▶ Prompt: Print the records below exactly, omitting all pictures.
(Exercise inputs Opens)
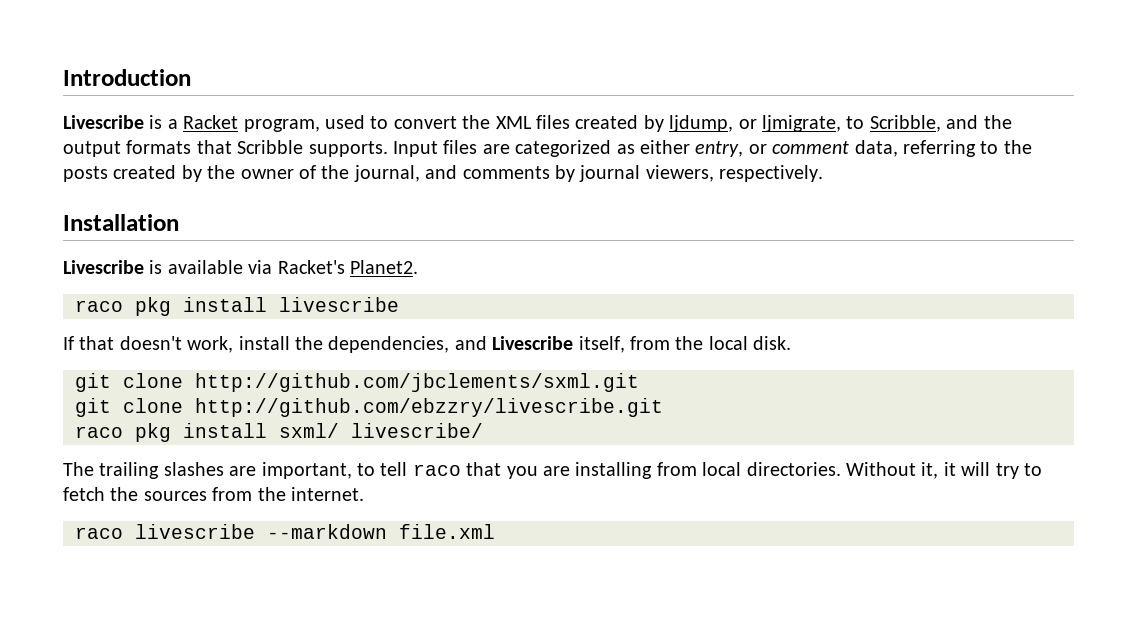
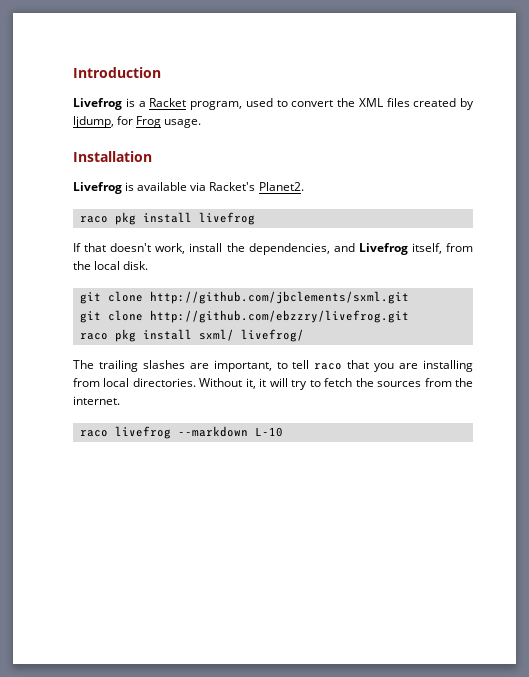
[63,115,144,129] Livescribe -> [73,98,122,110] Livefrog
[738,115,1012,132] [63,140,1032,157] [63,165,824,182] or ljmigrate, to Scribble, and the output formats that Scribble supports. Input files are categorized as either entry, or comment data, referring to the posts created by the owner of the journal, and comments by journal viewers, respectively. -> [117,116,202,128] for Frog usage.
[63,260,144,274] Livescribe -> [73,182,122,194] Livefrog
[279,297,399,312] livescribe -> [198,212,255,225] livefrog
[492,336,574,350] Livescribe -> [358,243,408,255] Livefrog
[195,398,663,417] http://github.com/ebzzry/livescribe.git -> [149,310,409,323] http://github.com/ebzzry/livefrog.git
[351,423,483,438] livescribe/ -> [240,329,304,342] livefrog/
[135,524,495,539] livescribe --markdown file.xml -> [114,426,283,439] livefrog --markdown L-10

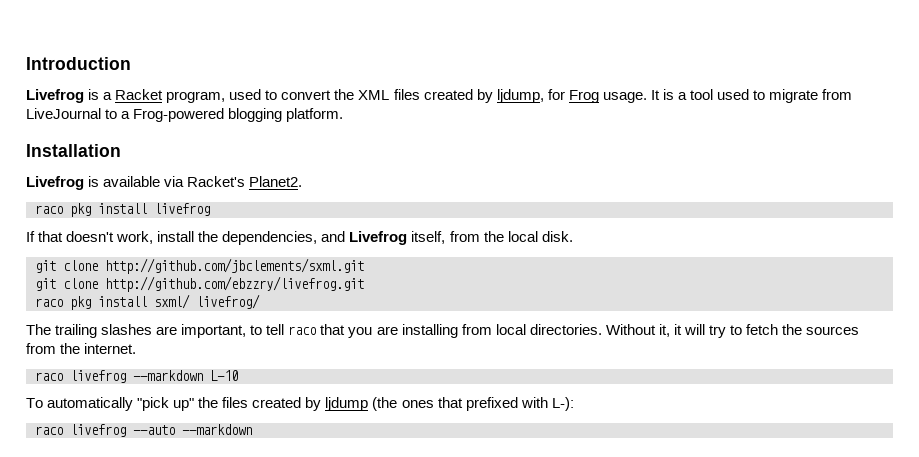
(202, 123) none -> [650,89,853,103] [26,108,344,122] It is a tool used to migrate from LiveJournal to a Frog-powered blogging platform.
(283, 432) none -> [26,397,574,411] [35,424,252,437] // To automatically "pick up" the files created by ljdump (the ones that prefixed with L-): // raco livefrog --auto --markdown

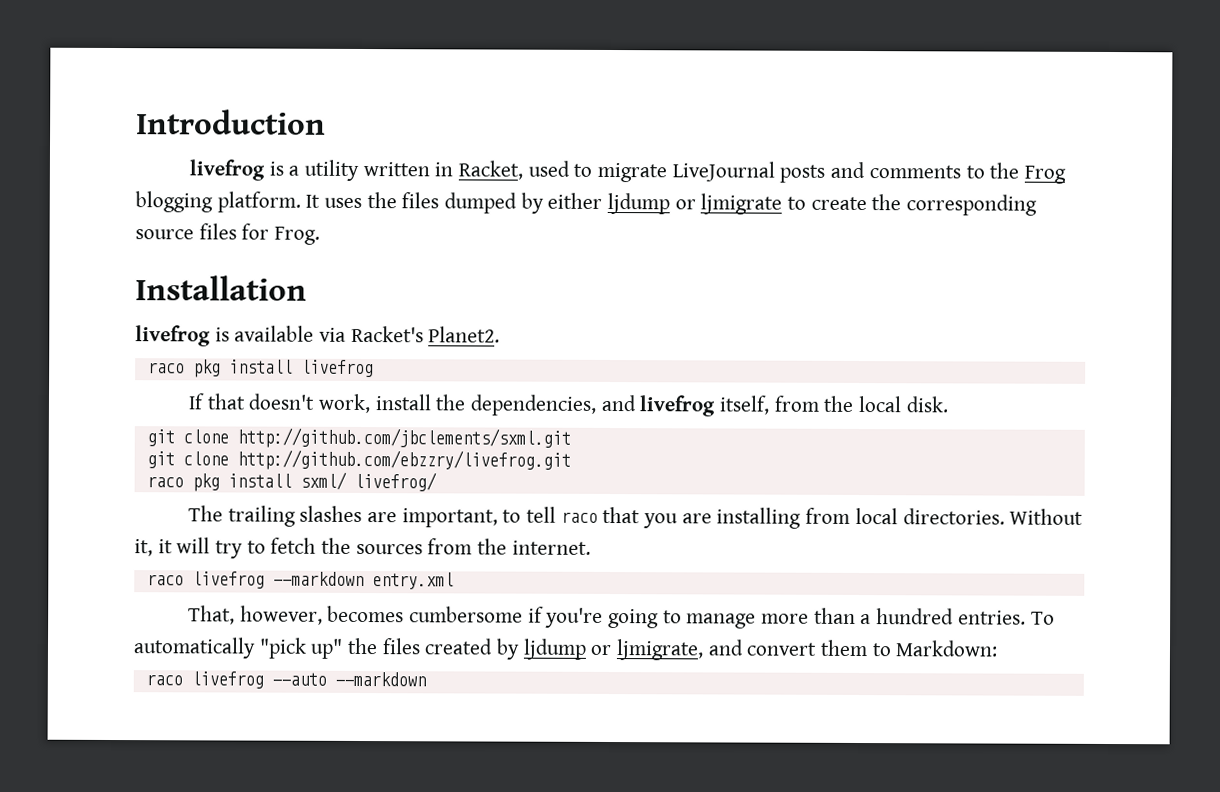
[26,89,853,103] [26,108,344,122] Livefrog is a Racket program, used to convert the XML files created by ljdump, for Frog usage. It is a tool used to migrate from LiveJournal to a Frog-powered blogging platform. -> [189,159,1066,184] [135,191,1038,216] [135,223,321,245] livefrog is a utility written in Racket, used to migrate LiveJournal posts and comments to the Frog blogging platform. It uses the files dumped by either ljdump or ljmigrate to create the corresponding source files for Frog.
[26,176,84,190] Livefrog -> [135,325,211,347] livefrog
[349,231,408,245] Livefrog -> [639,395,717,417] livefrog
[210,370,238,381] L-10 // -> [371,572,454,590] [188,605,1026,629] entry.xml // That, however, becomes cumbersome if you're going to manage more than a hundred entries.
[372,397,574,411] (the ones that prefixed with L-): -> [590,639,999,661] or ljmigrate, and convert them to Markdown:

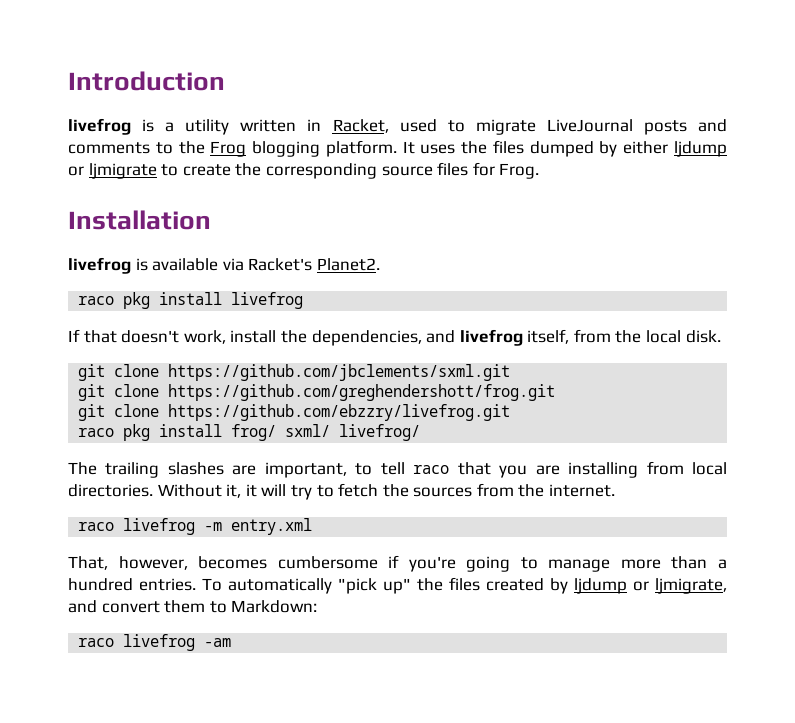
[236,427,571,449] [146,449,571,471] [146,473,292,492] http://github.com/jbclements/sxml.git // git clone http://github.com/ebzzry/livefrog.git // raco pkg install -> [168,364,511,381] [78,384,556,401] [78,404,511,421] [78,424,277,441] https://github.com/jbclements/sxml.git // git clone https://github.com/greghendershott/frog.git // git clone https://github.com/ebzzry/livefrog.git // raco pkg install frog/
[272,571,364,587] --markdown -> [204,522,223,531] -m
[271,671,426,687] --auto --markdown -> [204,638,232,647] -am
(Exercise inputs Closes)
▶ Answer section:
[63,115,144,129] Livescribe -> [73,98,122,110] Livefrog
[738,115,1012,132] [63,140,1032,157] [63,165,824,182] or ljmigrate, to Scribble, and the output formats that Scribble supports. Input files are categorized as either entry, or comment data, referring to the posts created by the owner of the journal, and comments by journal viewers, respectively. -> [117,116,202,128] for Frog usage.
[63,260,144,274] Livescribe -> [73,182,122,194] Livefrog
[279,297,399,312] livescribe -> [198,212,255,225] livefrog
[492,336,574,350] Livescribe -> [358,243,408,255] Livefrog
[195,398,663,417] http://github.com/ebzzry/livescribe.git -> [149,310,409,323] http://github.com/ebzzry/livefrog.git
[351,423,483,438] livescribe/ -> [240,329,304,342] livefrog/
[135,524,495,539] livescribe --markdown file.xml -> [114,426,283,439] livefrog --markdown L-10

(202, 123) none -> [650,89,853,103] [26,108,344,122] It is a tool used to migrate from LiveJournal to a Frog-powered blogging platform.
(283, 432) none -> [26,397,574,411] [35,424,252,437] // To automatically "pick up" the files created by ljdump (the ones that prefixed with L-): // raco livefrog --auto --markdown

[26,89,853,103] [26,108,344,122] Livefrog is a Racket program, used to convert the XML files created by ljdump, for Frog usage. It is a tool used to migrate from LiveJournal to a Frog-powered blogging platform. -> [189,159,1066,184] [135,191,1038,216] [135,223,321,245] livefrog is a utility written in Racket, used to migrate LiveJournal posts and comments to the Frog blogging platform. It uses the files dumped by either ljdump or ljmigrate to create the corresponding source files for Frog.
[26,176,84,190] Livefrog -> [135,325,211,347] livefrog
[349,231,408,245] Livefrog -> [639,395,717,417] livefrog
[210,370,238,381] L-10 // -> [371,572,454,590] [188,605,1026,629] entry.xml // That, however, becomes cumbersome if you're going to manage more than a hundred entries.
[372,397,574,411] (the ones that prefixed with L-): -> [590,639,999,661] or ljmigrate, and convert them to Markdown:

[236,427,571,449] [146,449,571,471] [146,473,292,492] http://github.com/jbclements/sxml.git // git clone http://github.com/ebzzry/livefrog.git // raco pkg install -> [168,364,511,381] [78,384,556,401] [78,404,511,421] [78,424,277,441] https://github.com/jbclements/sxml.git // git clone https://github.com/greghendershott/frog.git // git clone https://github.com/ebzzry/livefrog.git // raco pkg install frog/
[272,571,364,587] --markdown -> [204,522,223,531] -m
[271,671,426,687] --auto --markdown -> [204,638,232,647] -am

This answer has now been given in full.